2. The brief facts of the case are that the complainant/respondent no.2 (hereinafter known as respondent no.2) and the accused/petitioner (hereinafter known as petitioner) had good relations and the petitioner borrowed a sum of Rs.2,50,000/- from the respondent no.2 in the month March 2010, for his personal necessities. The petitioner agreed to refund the amount to the Respondent no. 2 within five months. After the expiry of five months the respondent no. 2 asked the petitioner to repay the amount. For discharging his liability the petitioner issued a cheque bearing no. 045948 dated 01.10.2010 for Rs. 2,50,000/- payable at State Bank of Patiala, Main Branch, Jind to the Respondent no. 2. The respondent no. 2 presented the cheque in his account maintained with State Bank of Patiala, Jind which was dishonoured vide return memo dated 12.10.2010 with the remarks “Account Closed.” On receipt of information regarding dishonour of the cheque, the respondent no. 2 sent a legal demand notice dated 19.10.2010 to the petitioner through registered post, calling upon him to return the amount of Rs. 2,50,000/- within 15 days from the receipt of the notice but the petitioner failed to make the payment of Rs. 2,50,000/- to the respondent no. 2. Thereafter the present compliant came to be filed.
3. Based on the preliminary evidence lead, the accused/petitioner came to be summoned to face trial under Section 138 of the Negotiable Instrument Act.
4. On reading the complaint and preliminary evidence a prima facie case under section 138 Negotiable Instruments Act was made out. Hence, notice of accusation under Section 251 of Criminal Procedure Code (hereinafter referred to as Cr. P.C.) was served upon the petitioner, to which he pleaded not guilty and claimed trial and thereafter the matter was posted for complainant evidence.
5. The respondent no. 2, in order to bring home the guilt of the petitioner got examined himself as CW-1 and tendered his affidavit as Ex. CW-1/A. He proved Ex. C-1 cheque bearing No. 045948 dated 01.10.2010 of Rs. 2,50,000/-, Ex.C-2 cheque return memo dated 12.10.2010, Ex.C-3 postal receipt and Ex.C-4 legal notice dated 19.10.2010. After completion of the evidence of the respondent No. 2, the petitioner was examined under Section 313 Cr.P.C. and all the incriminating evidence was put to him. He denied all the allegations leveled against him and stated that the case has been falsely set up against him.

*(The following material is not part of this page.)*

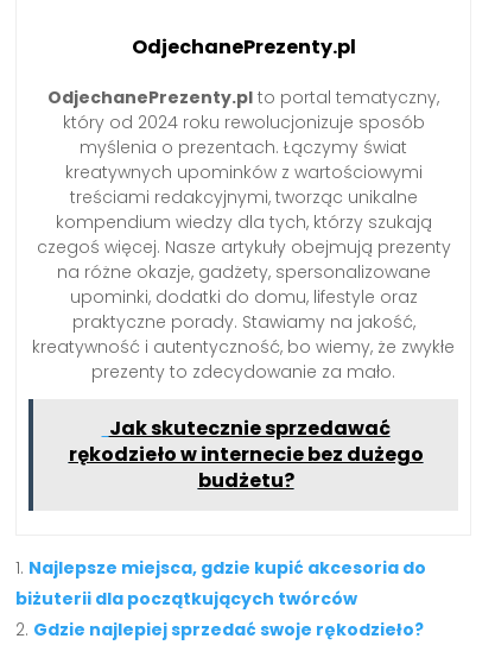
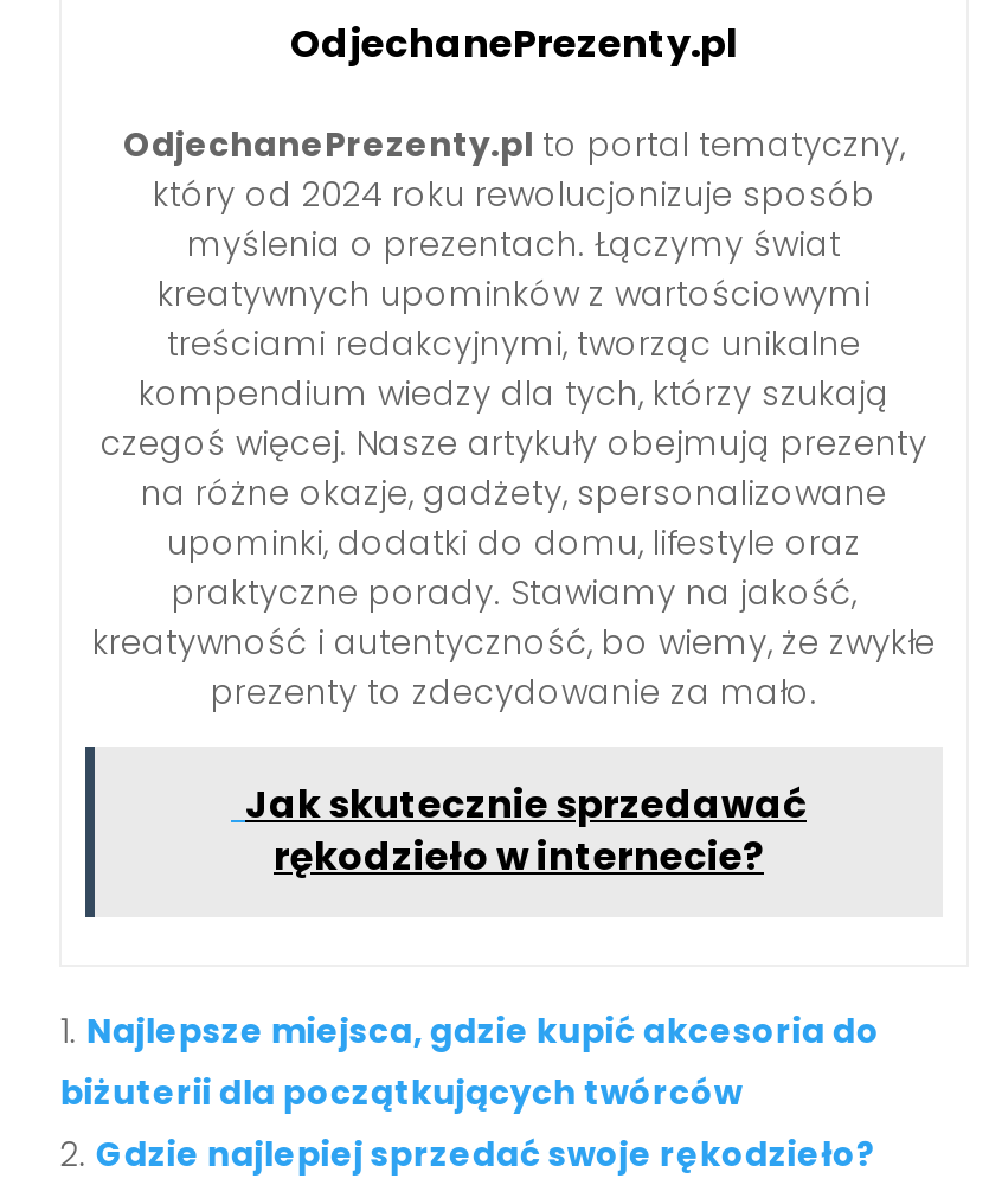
[68,440,423,494] rękodzieło w internecie bez dużego | budżetu? -> [274,829,764,884] rękodzieło w internecie?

6. In defence evidence, the petitioner got examined Gurmeet Singh as DW-1 and tendered affidavit Ex.DW-1/A and L.C. Suman as DW-2. He proved Ex.D-1 copy of application to S.P. Jind dated 12.08.2010, Ex.D-2 copy of statement of Jai Kumar, Ex.D-3 copy of compromise and Ex.D-4 attested copy of report of police and thereafter, the defence evidence was closed by the petitioner.
7. Based on the evidence lead the petitioner was convicted and sentenced to undergo rigorous imprisonment for a period of two years for the commission of the offence under Section 138 of the Negotiable Instrument Act, 1881 with fine of Rs. 10,000/-.
8. He preferred an appeal against the aforesaid judgment of conviction and the court of Additional Sessions Judge, Jind modified the sentence and reduced it to a period of one year. However, the amount of fine was enhanced from Rs. 10,000/- to Rs.30,000/-
9. The present revision petition has been preferred against the aforementioned orders.
10. The counsel for the petitioner contends that notice was not served upon the petitioner. There was no evidence to suggest that the respondent no.2/complainant had the necessary financial capacity to advance the loan to the petitioner. In fact the complainant/respondent was a money lender. The petitioner had borrowed a sum of Rs. 25,000/- and the same stood returned. However, the security cheque which had been given at the time when the loan of Rs. 25,000/- was availed has been misused by the complainant. He therefore, contends that the judgments of conviction were liable to be set aside and the petitioner ought to be acquitted for having committed the offence Under Section 138 of the Negotiable Instrument Act, 1881.
11. The counsel for the complainant/respondent contends that notice had been duly served upon the petitioner. The address mentioned in the notice as also the complaint is same. The said ground had been raised by the petitioner and had been negated by the Trial Court and the Appellate Court. Even otherwise, in terms of the judgment in C.C. Alavi Haji Vs. Palapetty Muhammand and Anr. 2007(3) R.C.R. (Criminal) 185, the petitioner/accused could very well have repaid the amount within 15 days from receipt of the summons from the Court to escape prosecution. Once the same had not been done it did not lie in his mouth to contend that the notice has not been served. He further contends that there was absolutely no evidence to suggest that the complainant was a money-lender. The documents referred to by the defence would have no evidentiary value to substantiate the defence of the petitioner. So far as the financial capacity of the complainant to advance the loan is concerned, the Hon’ble Supreme Court in Rohitbhai Jivanlal Patel Vs. State of Gujarat and another (2019) 2 R.C.R. (Criminal) 559 = 2019(1) L.A.R. 58 = (2019) Law Today Live Doc. Id. 10038 has held that there was no such requirement on the part of the complainant to show his financial capacity to advance the loan in question. In terms of Section 118 and 139 of the Negotiable Instrument Act once the signature of the accused on the cheque was admitted then there was a reverse onus on him to discharge the presumption imposed upon him. In the present case, the petitioner had been unable to discharge the presumption and, therefore, had rightly been convicted. Reliance is placed on the judgment of the Hon'ble Supreme Court in M/s Kalamani Tex Anr. Vs. P. Balasubramanian 2021(2) RCR (Criminal) 160 = 2021(1) L.A.R. 759 = (2021) Law Today Live Doc. Id. 15965.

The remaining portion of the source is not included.